## PROBLEM
An exact copy of all the data is required, with pictures left out.

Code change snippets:
★ ★ ★ ★ ★

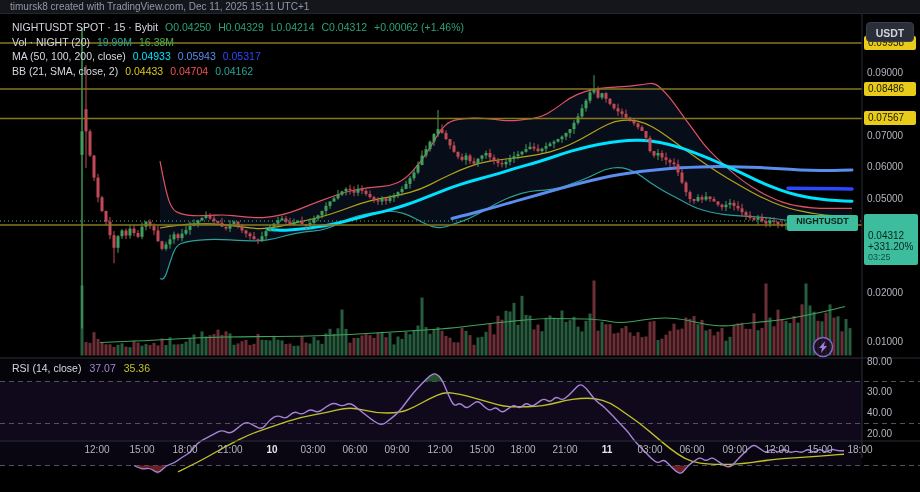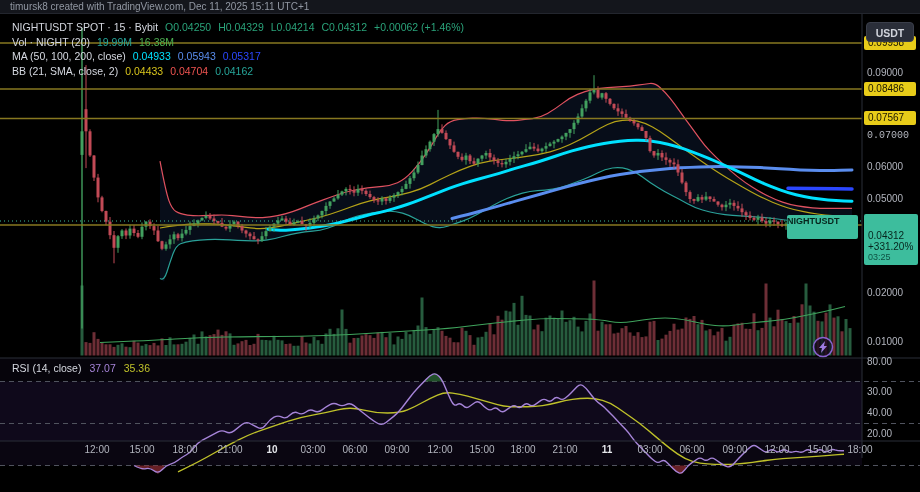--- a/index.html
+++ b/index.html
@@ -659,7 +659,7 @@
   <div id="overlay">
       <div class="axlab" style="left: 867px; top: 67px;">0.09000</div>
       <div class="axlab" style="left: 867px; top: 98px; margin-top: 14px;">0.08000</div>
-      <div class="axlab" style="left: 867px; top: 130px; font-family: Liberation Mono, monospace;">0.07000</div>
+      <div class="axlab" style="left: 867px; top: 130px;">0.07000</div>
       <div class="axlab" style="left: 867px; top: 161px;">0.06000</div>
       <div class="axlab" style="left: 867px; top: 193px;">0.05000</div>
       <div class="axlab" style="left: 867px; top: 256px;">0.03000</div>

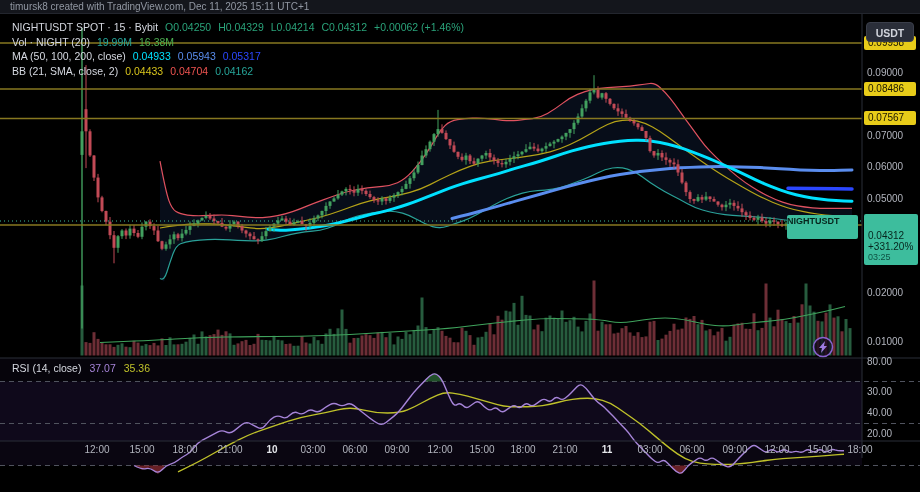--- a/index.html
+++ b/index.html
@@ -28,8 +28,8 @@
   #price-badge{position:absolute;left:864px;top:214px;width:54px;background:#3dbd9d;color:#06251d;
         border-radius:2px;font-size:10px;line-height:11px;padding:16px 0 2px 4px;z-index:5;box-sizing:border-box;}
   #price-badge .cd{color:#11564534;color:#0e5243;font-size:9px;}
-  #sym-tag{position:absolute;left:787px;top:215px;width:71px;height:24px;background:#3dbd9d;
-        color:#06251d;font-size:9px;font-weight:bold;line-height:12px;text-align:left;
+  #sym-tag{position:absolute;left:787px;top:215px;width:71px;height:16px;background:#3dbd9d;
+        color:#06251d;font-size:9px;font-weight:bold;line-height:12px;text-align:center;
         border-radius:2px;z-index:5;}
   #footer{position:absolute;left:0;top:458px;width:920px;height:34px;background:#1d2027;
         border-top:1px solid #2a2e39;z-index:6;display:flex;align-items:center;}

★ ★ ★ ★ ★

## ANSWER SPACE
--- a/index.html
+++ b/index.html
@@ -659,7 +659,7 @@
   <div id="overlay">
       <div class="axlab" style="left: 867px; top: 67px;">0.09000</div>
       <div class="axlab" style="left: 867px; top: 98px; margin-top: 14px;">0.08000</div>
-      <div class="axlab" style="left: 867px; top: 130px; font-family: Liberation Mono, monospace;">0.07000</div>
+      <div class="axlab" style="left: 867px; top: 130px;">0.07000</div>
       <div class="axlab" style="left: 867px; top: 161px;">0.06000</div>
       <div class="axlab" style="left: 867px; top: 193px;">0.05000</div>
       <div class="axlab" style="left: 867px; top: 256px;">0.03000</div>

--- a/index.html
+++ b/index.html
@@ -28,8 +28,8 @@
   #price-badge{position:absolute;left:864px;top:214px;width:54px;background:#3dbd9d;color:#06251d;
         border-radius:2px;font-size:10px;line-height:11px;padding:16px 0 2px 4px;z-index:5;box-sizing:border-box;}
   #price-badge .cd{color:#11564534;color:#0e5243;font-size:9px;}
-  #sym-tag{position:absolute;left:787px;top:215px;width:71px;height:24px;background:#3dbd9d;
-        color:#06251d;font-size:9px;font-weight:bold;line-height:12px;text-align:left;
+  #sym-tag{position:absolute;left:787px;top:215px;width:71px;height:16px;background:#3dbd9d;
+        color:#06251d;font-size:9px;font-weight:bold;line-height:12px;text-align:center;
         border-radius:2px;z-index:5;}
   #footer{position:absolute;left:0;top:458px;width:920px;height:34px;background:#1d2027;
         border-top:1px solid #2a2e39;z-index:6;display:flex;align-items:center;}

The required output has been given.